Envoyer à un ami | Version à imprimer | Version en PDF

Jeux de rôle

par Moncef Wafi

Mauvais concours de circonstances, destin et fatalité ou un fait divers de plus dans la grisaille de la médiocrité nationale. La mort d'une jeune parturiente dans la wilaya de Djelfa a ce quelque chose de tragi-comique sur la scène algérienne où les figurants ont cet obscur rôle de faire-valoir qui n'est mis en lumière que par une fin dramatique. Le procureur de la République près le tribunal de Aïn Oussara vient de placer cinq présumés mis en cause dans la mort de la victime sous mandat de dépôt. Est-ce suffisant ou disproportionné pour une consommation locale et nationale ? Sont-ils coupables ou eux aussi victimes ?

Dans toute cette histoire, il ne faut pas perdre de vue la famille qui a vu un des siens mourir à cause de la bêtise et de la négligence de certains acteurs persuadés qu'ils n'ont aucun compte à rendre dans cette Algérie des indigènes. Notre propos n'étant d'accuser personne, la justice s'en chargera, mais de mettre en lumière ce feu allumé par la mort d'une innocente jeune femme enceinte, partie pour accoucher dans un hôpital de l'Algérie indépendante. On pourra incriminer toutes les sages-femmes du pays, fusiller toutes les blouses blanches et envoyer au bûcher tous les aides-soignants du pays que la santé restera agonisante. C'est bien beau que le ministre envoie une commission d'enquête sur place, il est dans son rôle après tout, que des décisions fermes soient prises mais il ne faut pas oublier qu'une accoucheuse dans l'hôpital de Aïn Oussara croupit en prison actuellement parce que le médecin de garde était aux abonnés absents.
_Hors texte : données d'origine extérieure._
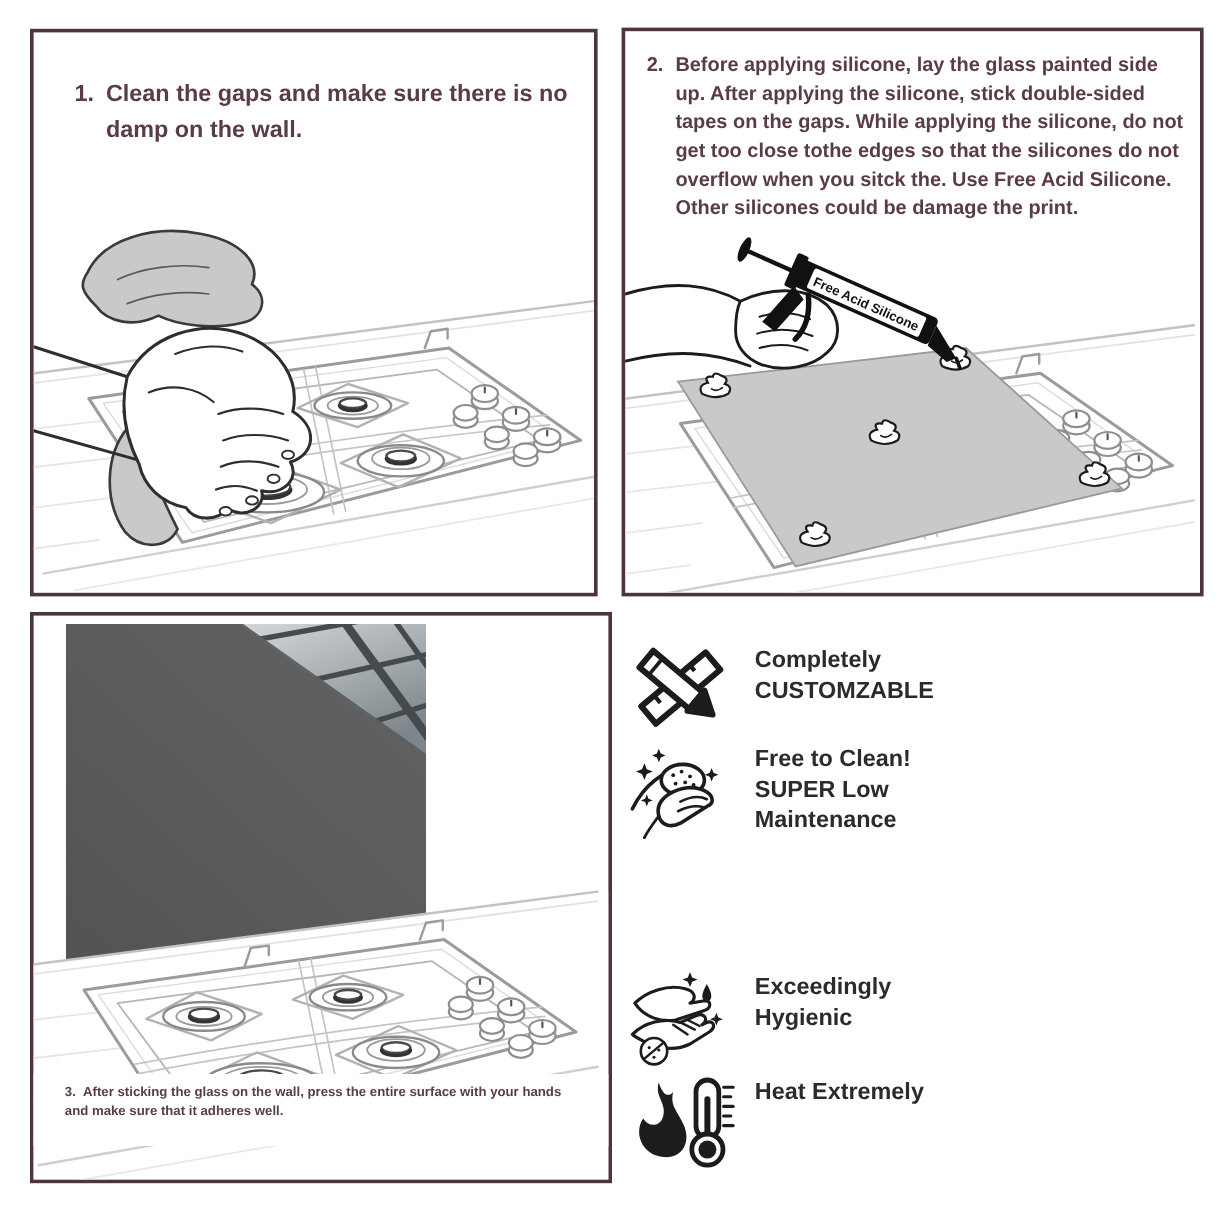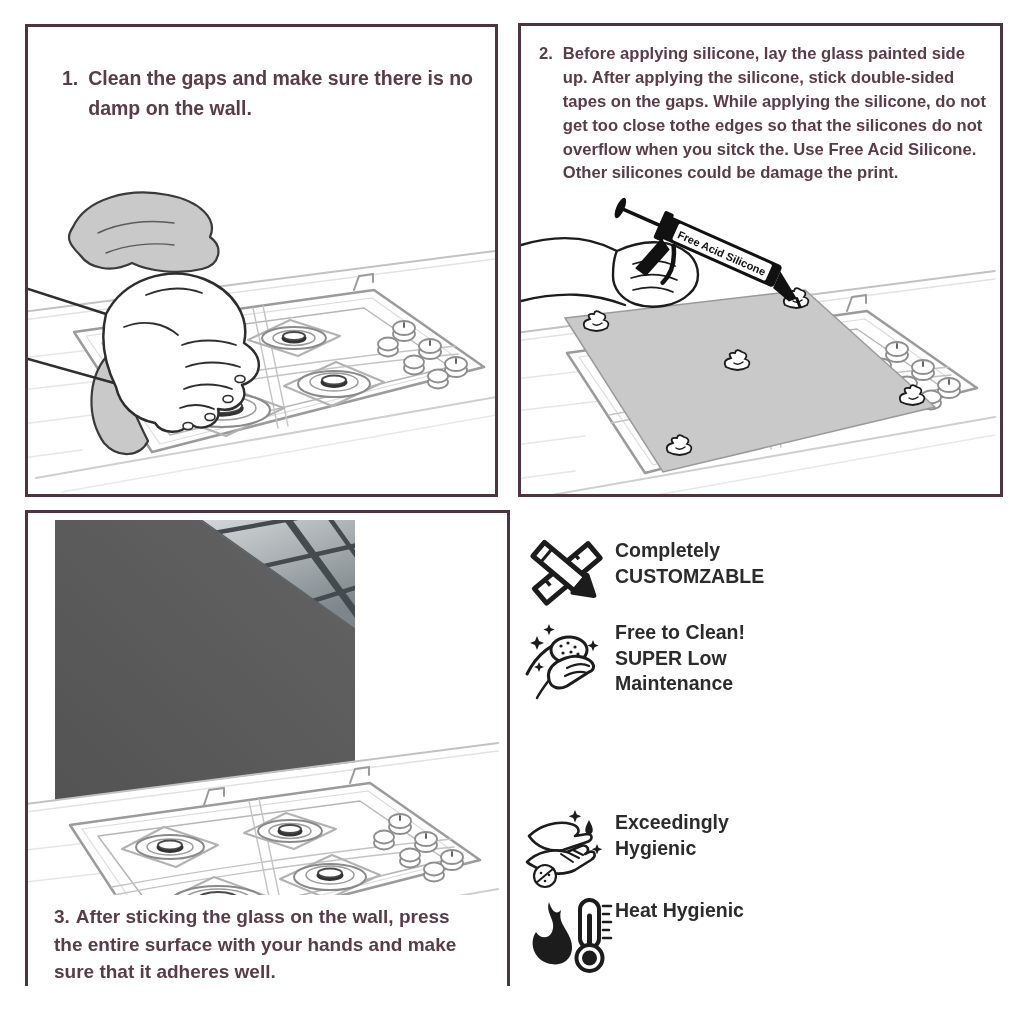--- a/index.html
+++ b/index.html
@@ -20,7 +20,7 @@
   .features{position:absolute;left:521px;top:512px;width:482px;height:500px;}
   .feature-row{position:absolute;left:0;display:flex;align-items:flex-start;}
   .feature-icon{flex:0 0 92px;display:flex;justify-content:center;}
-  .feature-label{margin-left:2px;padding-top:4px;font-size:19.5px;font-weight:bold;
+  .feature-label{margin-left:16px;padding-top:4px;font-size:19.5px;font-weight:bold;
                  color:#2b2b2b;line-height:1.32;white-space:pre-line;}
   #frow1{top:22px;} #frow2{top:104px;} #frow3{top:206px;} #frow4{top:294px;justify-content:center;} #frow5{top:382px;}
   .hiddefs{position:absolute;width:0;height:0;overflow:hidden;}

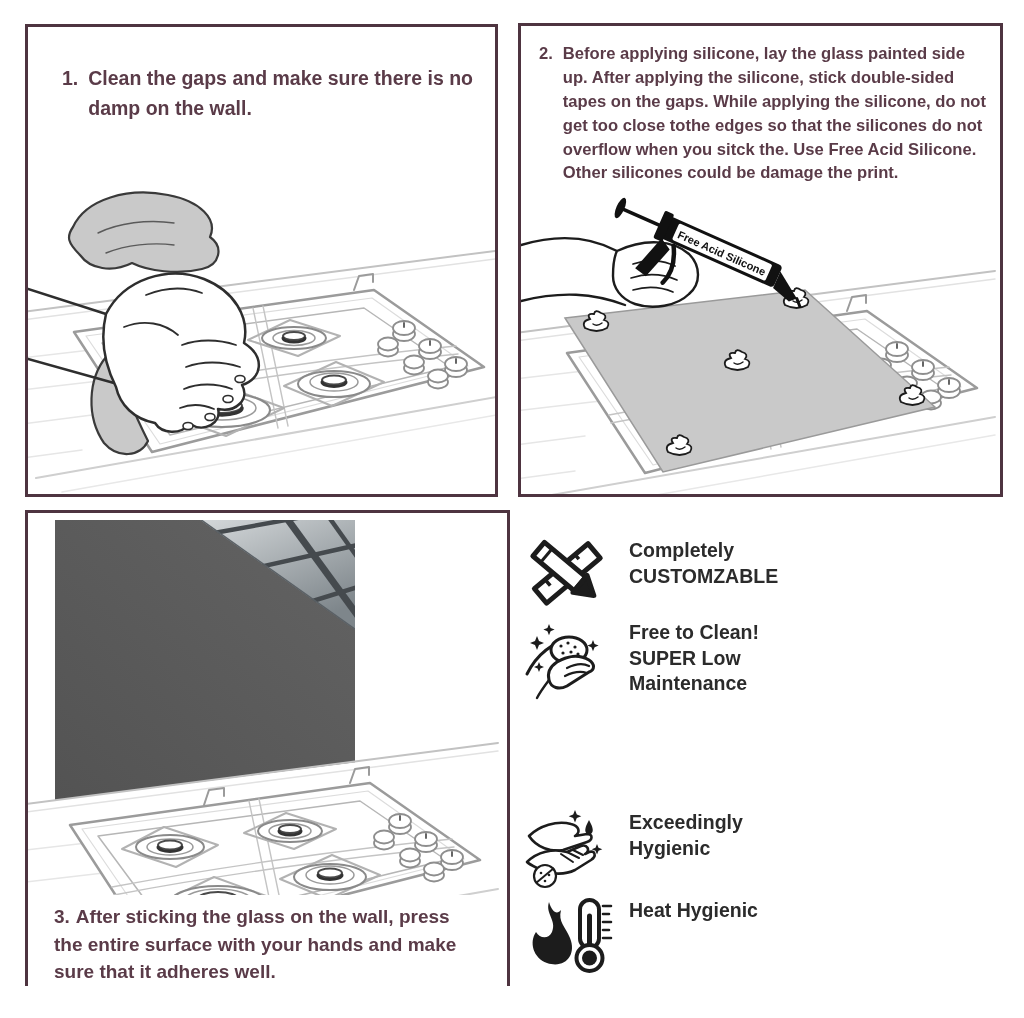--- a/index.html
+++ b/index.html
@@ -15,7 +15,7 @@
   #step1-text{left:34px;top:36px;width:412px;font-size:19.5px;line-height:1.55;}
   #step2-text{left:18px;top:16px;width:452px;font-size:16.6px;line-height:1.44;}
   #step3-text{left:0px;top:382px;width:479px;padding:8px 30px 20px 26px;background:#fff;
-              font-size:19px;line-height:1.45;box-sizing:border-box;display:block;}
+              font-size:11px;line-height:1.45;box-sizing:border-box;display:block;}
   #step3-text .inline-num{margin-right:6px;}
   .features{position:absolute;left:521px;top:512px;width:482px;height:500px;}
   .feature-row{position:absolute;left:0;display:flex;align-items:flex-start;}

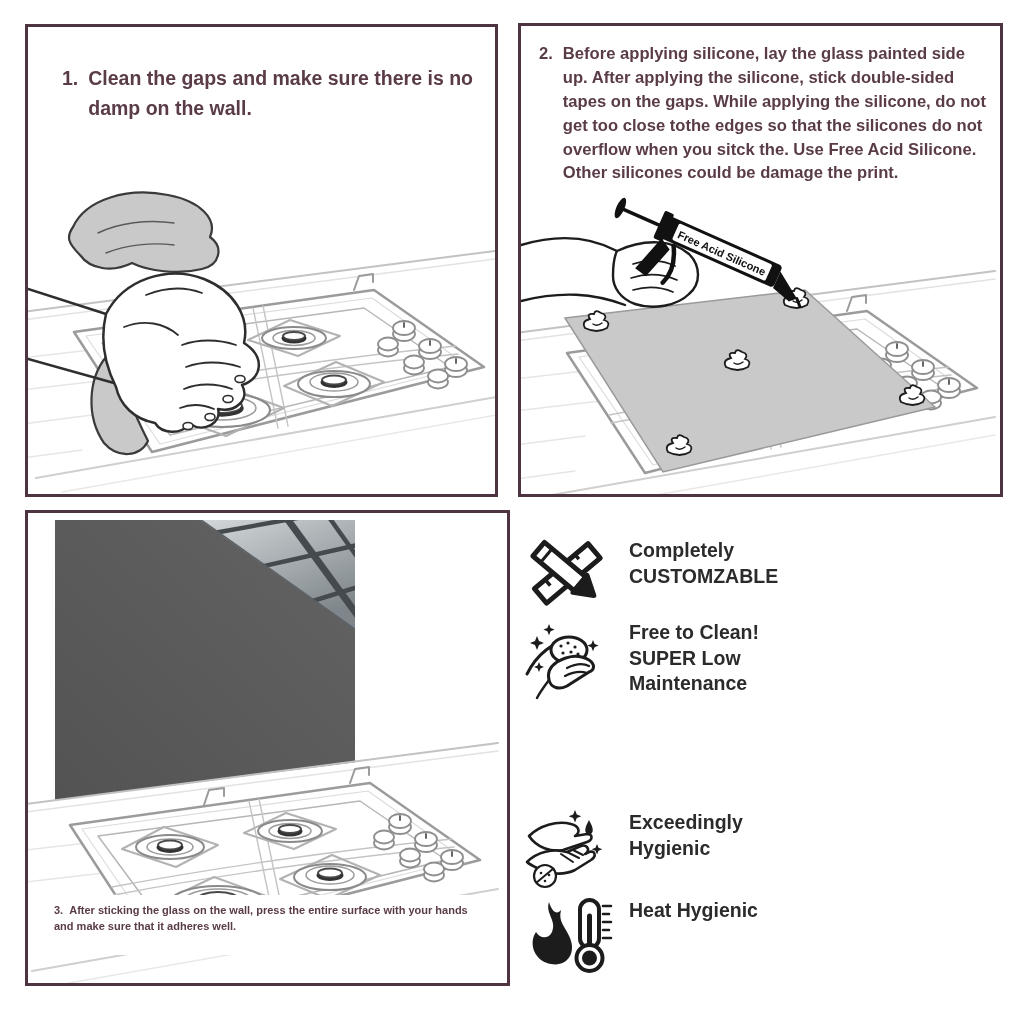--- a/index.html
+++ b/index.html
@@ -287,7 +287,7 @@
           </g>
         </svg>
       </div>
-      <div class="feature-label">Heat Hygienic</div>
+      <div class="feature-label">Heat Extremely</div>
     </div>
 
   </aside>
Ces cinq mis en cause ne sont que le dernier maillon de la chaîne, pour peu que la justice retienne quelques charges contre eux, alors que les véritables responsables de cette tragédie et de tant d'autres ne sont que les ministres qui se sont succédé au chevet de cette santé malade de ses gestionnaires. Comment peut-on encore éviter de parler de la gestion catastrophique et intéressée de ce secteur qui a rendu nos hôpitaux parmi les meilleurs du monde, dixit Boudiaf, le ministre sortant ? Une anecdote dans un océan de larmes et de souffrances qui trahit cette légèreté dans la vision sphérique et la prise décisionnelle de nos décideurs.

De là à dire que tout est pourri, il y a une marge assurée par des professionnels intègres qui se battent jour et nuit pour sauver des vies. Le rideau n'est pas encore baissé sur cette scène où on s'attend à des rebondissements.